Balancing life and sport
ABU DHABI // Gabriela Ostojic knows the inevitable heartache that awaits all but a few gymnasts who compete at the international level. The Romanian dreamt of representing her country at the Olympic Games, standing proudly on top of the podium with a gold medal around her neck as her national anthem was played.
She was a successful athlete, having won an international competition in Italy on her 14th birthday. But the competition in her home country, a gymnastics hotbed, was intense, and she never reached the Olympics. By the time she was 17, Ostojic knew her competitive days were over. "The opportunity to participate at the national level was offered to me, but my family and I decided not to pursue on it," said Ostojic.
"Family became my priority. With that said, the thousands and thousands of hours I spent with gymnastics was not a waste because that part of my life made me the person I am now. "I truly appreciate the experience and enjoyed every minute of it, which is why I am giving back to the sport which gave me so much throughout my life." Like many former gymnasts who are faced with giving up a sport that has been part of their daily routine since an early age, she turned to coaching.
Now 33, Ostojic leads a small group of coaches hired to give the Libra Academy at Raha International School the premier gymnastics programme in the capital. The academy is backed by the school's physical education department and is intended to supplement gym classes and the after-school programme. About 100 children, mostly girls from the age of three to 11, take gymnastics classes at the academy.

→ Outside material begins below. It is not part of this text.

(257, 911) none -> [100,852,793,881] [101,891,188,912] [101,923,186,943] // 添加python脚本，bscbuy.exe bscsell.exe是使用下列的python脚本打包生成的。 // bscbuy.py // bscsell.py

Ostojic, who began gymnastics at the age of four, said an early start is crucial to success. "Four is the ideal age, but we have students as young as three turning up," she said. "It depends on their maturity, and starting at three isn't a problem. "Of course to become a top gymnast, one will have to work harder and spend more time, and we can create the facilities. They will have to work six days a week and six hours a day, but that's for those who may want to reach the top level."
Ostojic first came to Abu Dhabi to assist Dean Johnstone at the British School Al Khubairat more than five years ago. She inherited the class from the British coach, who moved to Dubai. She still coaches at the school, in addition to her job at the Libra Academy. She works with four fellow Romanians she recruited, all of them former gymnasts. They started with two sessions per week, and then introduced a Saturday class for beginners. They are already oversubscribed.

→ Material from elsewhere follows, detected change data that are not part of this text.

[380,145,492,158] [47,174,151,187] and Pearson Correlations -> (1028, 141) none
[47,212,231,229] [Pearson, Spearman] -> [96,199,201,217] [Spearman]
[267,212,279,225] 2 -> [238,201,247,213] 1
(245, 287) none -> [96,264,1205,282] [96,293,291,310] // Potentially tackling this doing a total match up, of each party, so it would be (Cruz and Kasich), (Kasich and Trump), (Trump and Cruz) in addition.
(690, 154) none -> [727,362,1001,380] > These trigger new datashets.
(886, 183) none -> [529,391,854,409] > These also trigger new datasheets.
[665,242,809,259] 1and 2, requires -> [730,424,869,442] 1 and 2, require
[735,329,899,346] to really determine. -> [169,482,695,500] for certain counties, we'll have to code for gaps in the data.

A spokeswoman for the Libra Academy said gymnastics is part of an extensive after-school programme at Raha International. "Besides the sporting activities like gymnastics, tennis, swimming and football, we also have music for the kids," said Kim Ashworth, the academy's marketing and communication manager. "We felt kids didn't have much to do after school and came with this concept to provide it to them in various forms.
"Gymnastics is one of the more popular activities and something that had been a void for the community. "It has really drawn the kids since we came aboard. Obviously, we are looking forward for the sport to grow and expand it to other schools." Ostojic said she believes gymnastics is an ideal sport for young children. "No other sport develops the core strength of the body [as does] gymnastics," she said. "It is a great base for any other sports. And kids love it."

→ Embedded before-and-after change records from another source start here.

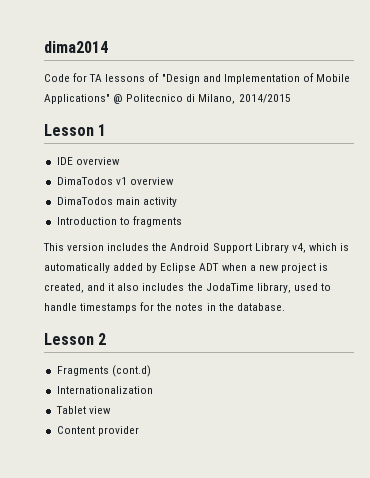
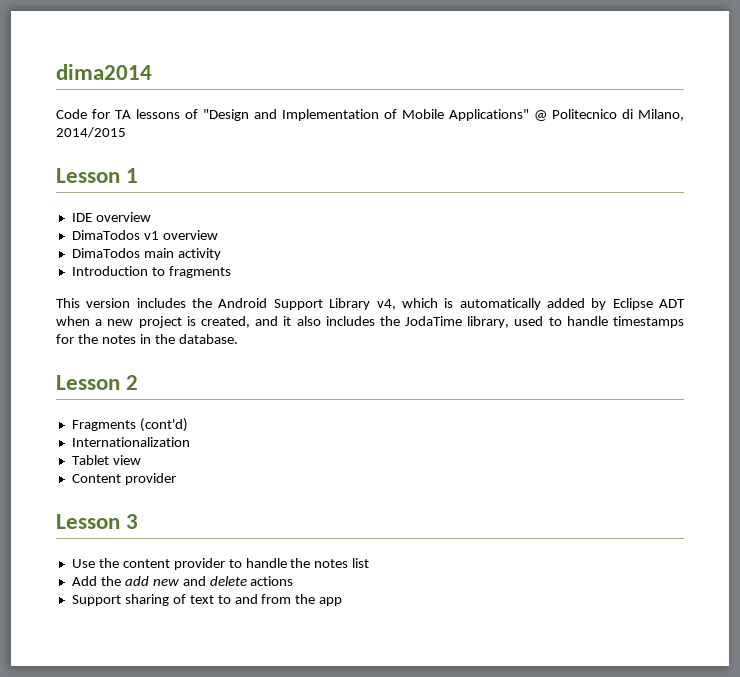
[111,365,151,377] (cont.d) -> [139,418,188,432] (cont'd)
(139, 431) none -> [56,514,139,529] [71,558,370,570] [71,576,294,586] [71,594,343,606] // Lesson 3 // Use the content provider to handle the notes list // Add the add new and delete actions // Support sharing of text to and from the app

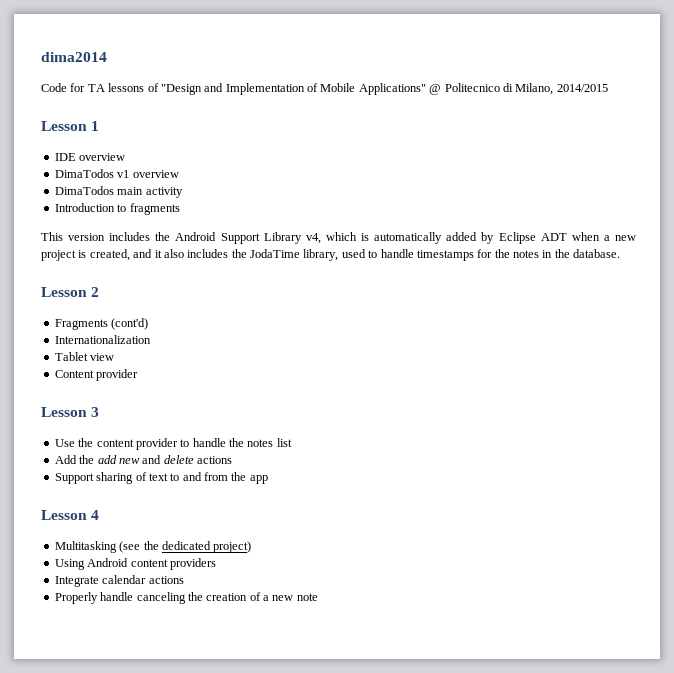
(343, 601) none -> [41,510,100,520] [54,541,252,553] [54,558,216,570] [54,575,184,587] [54,592,318,604] // Lesson 4 // Multitasking (see the dedicated project) // Using Android content providers // Integrate calendar actions // Properly handle canceling the creation of a new note

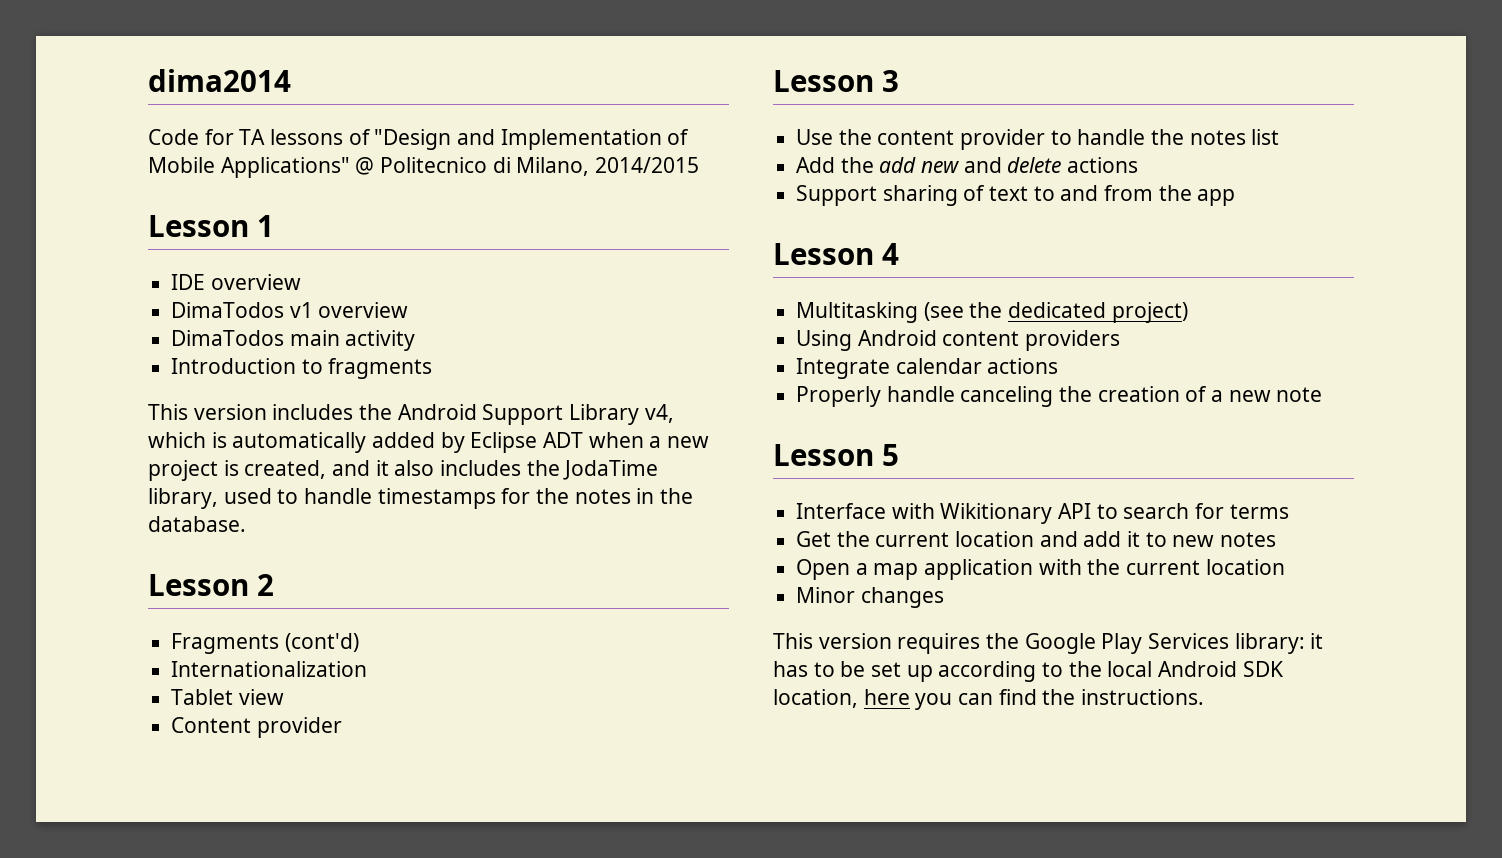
(318, 597) none -> [773,444,899,466] [796,503,1289,524] [796,531,1277,547] [796,559,1285,580] [796,587,944,608] [773,633,1324,654] [773,661,1283,682] [773,689,1205,710] // Lesson 5 // Interface with Wikitionary API to search for terms // Get the current location and add it to new notes // Open a map application with the current location // Minor changes // This version requires the Google Play Services library: it has to be set up according to the local Android SDK location, here you can find the instructions.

The gymnastics programme at Libra is just over a year old, and Ostojic believes the sport will continue to grow. "Compared to some other countries, gymnastics is new and not well-known in Abu Dhabi," she said. "I see a lot of potential for it to grow." Her enthusiasm has spread to the children. "I intend to continue until I'm 20!" said Kira, a 10-year-old. "All my chosen sports revolve around gymnastics as this helps with the strength in my muscles.
"I think it's good training but I think we should train harder. I would like to push myself harder as I don't think I'm improving as much as I could." Catherine, age six, was excited about gymnastics, too. "I love the teachers. They help us work on the routines and jumps," she said. "My lessons are for two hours, but I would like to do more, so that I can practice my routines on the beam to get better."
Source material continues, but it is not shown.